Cervical cancer is the third most commonly diagnosed cancer and the fourth most common cause of mortality in women worldwide (1). In 2014, ~12,360 new cases of invasive cervical cancer and ~4,020 cases of mortality from this disease were estimated for the USA (2). The development of cervical cancer is a slow process; it typically takes 10–15 years for the pre-cancerous condition dysplasia to develop into cancer. Although cervical cancer is fully treatable in the early stages, once it has metastasized, patient outcome is poor (3).

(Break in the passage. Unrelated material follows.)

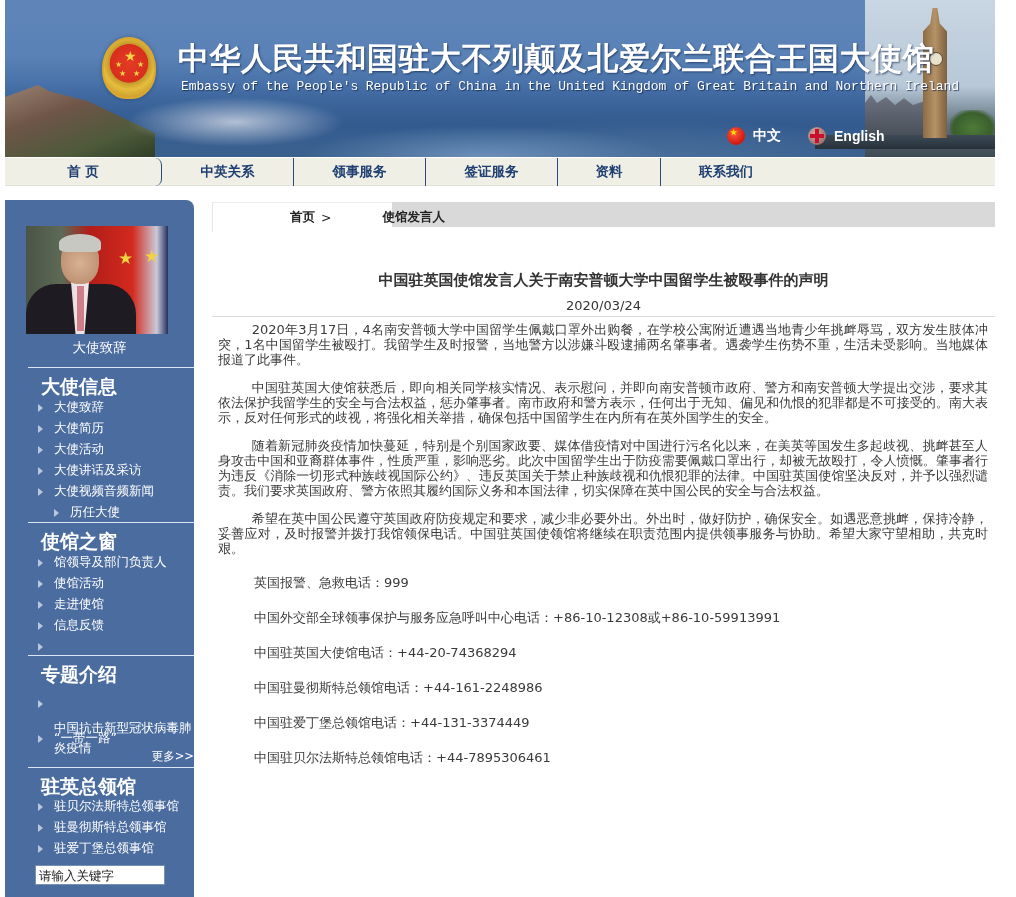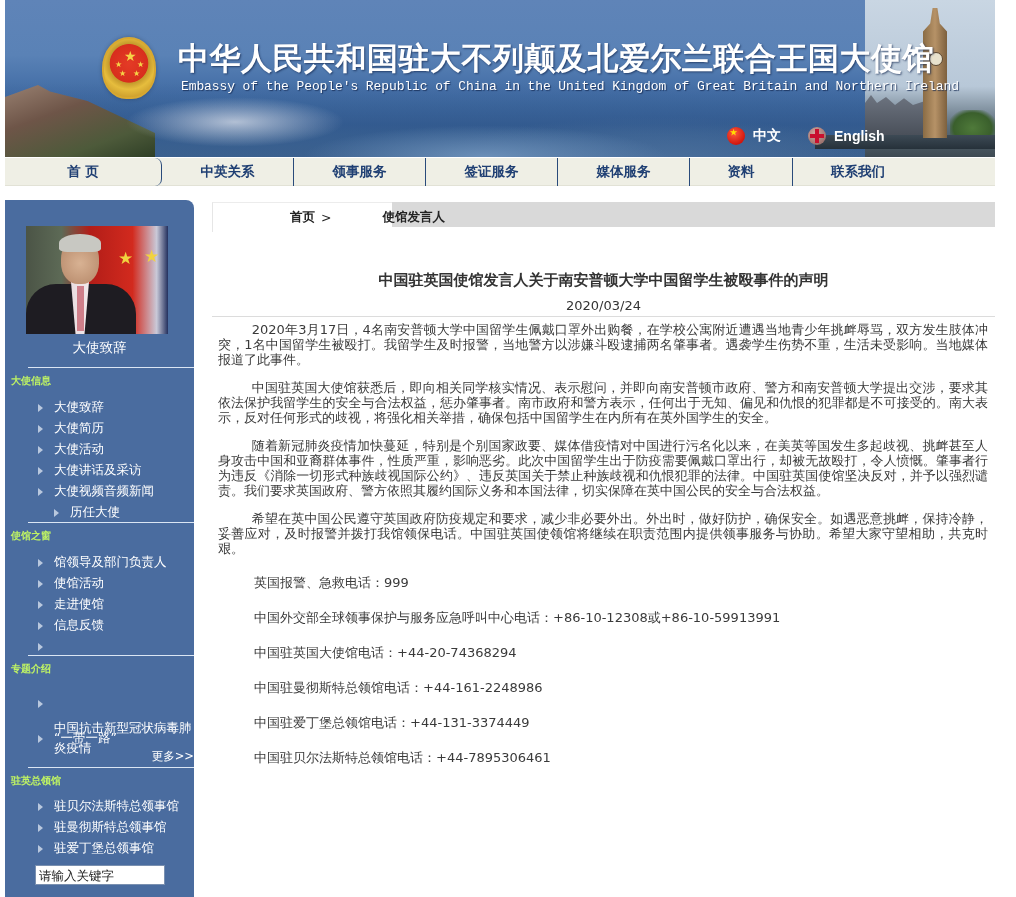"媒体服务" div.nav-item { html: <div>媒体服务</div> -> none }
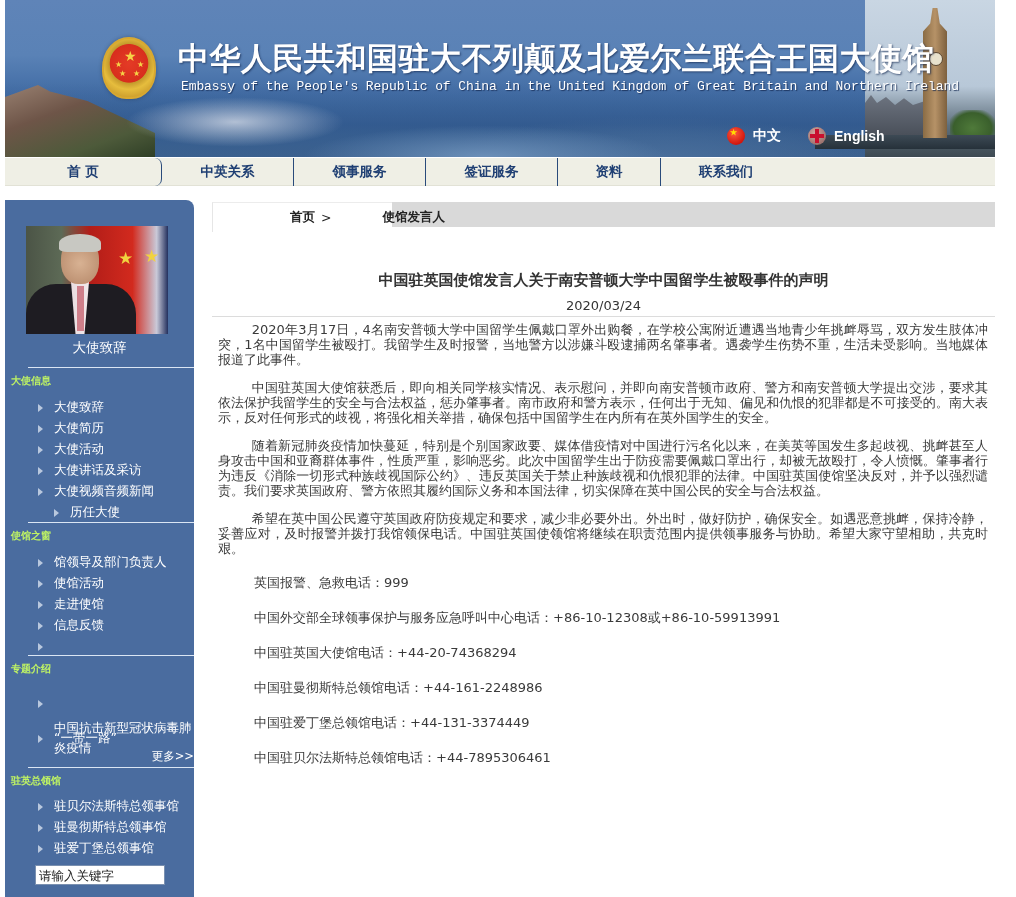"大使信息" .side-heading { color: #bef264 -> #ffffff; font-size: 10px -> 19px; left: 6px -> 36px }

Metastasis occurs following the detachment of cancer cells from the primary tumor. The detached cells invade through degraded basement membrane into the surrounding stroma, enter into the vascular or lymphatic system and are transported to distal sites such as the liver, lungs and brain, where they undergo extravasation, tumor cell proliferation and angiogenesis (48). The extracellular matrix (ECM), which comprises collagen, proteoglycans, fibronectin, laminin and other glycoproteins (911), acts as a barrier to cancer cell invasion, and tumor cell invasion is dependent upon its degradation. Matrix metalloproteinases (MMPs) and urokinase plasminogen activators (uPA) are also involved in tumor invasion and metastasis. Clinical and experimental studies have indicated that elevated levels of uPA and MMPs are associated with tumor growth, cancer progression, metastasis and a reduction in the survival time of patients (12,13). The expression of MMP-9 at the mRNA and protein levels has been shown to be significantly elevated in tumor and stromal cells of invasive squamous cell carcinoma of the uterine cervix (14).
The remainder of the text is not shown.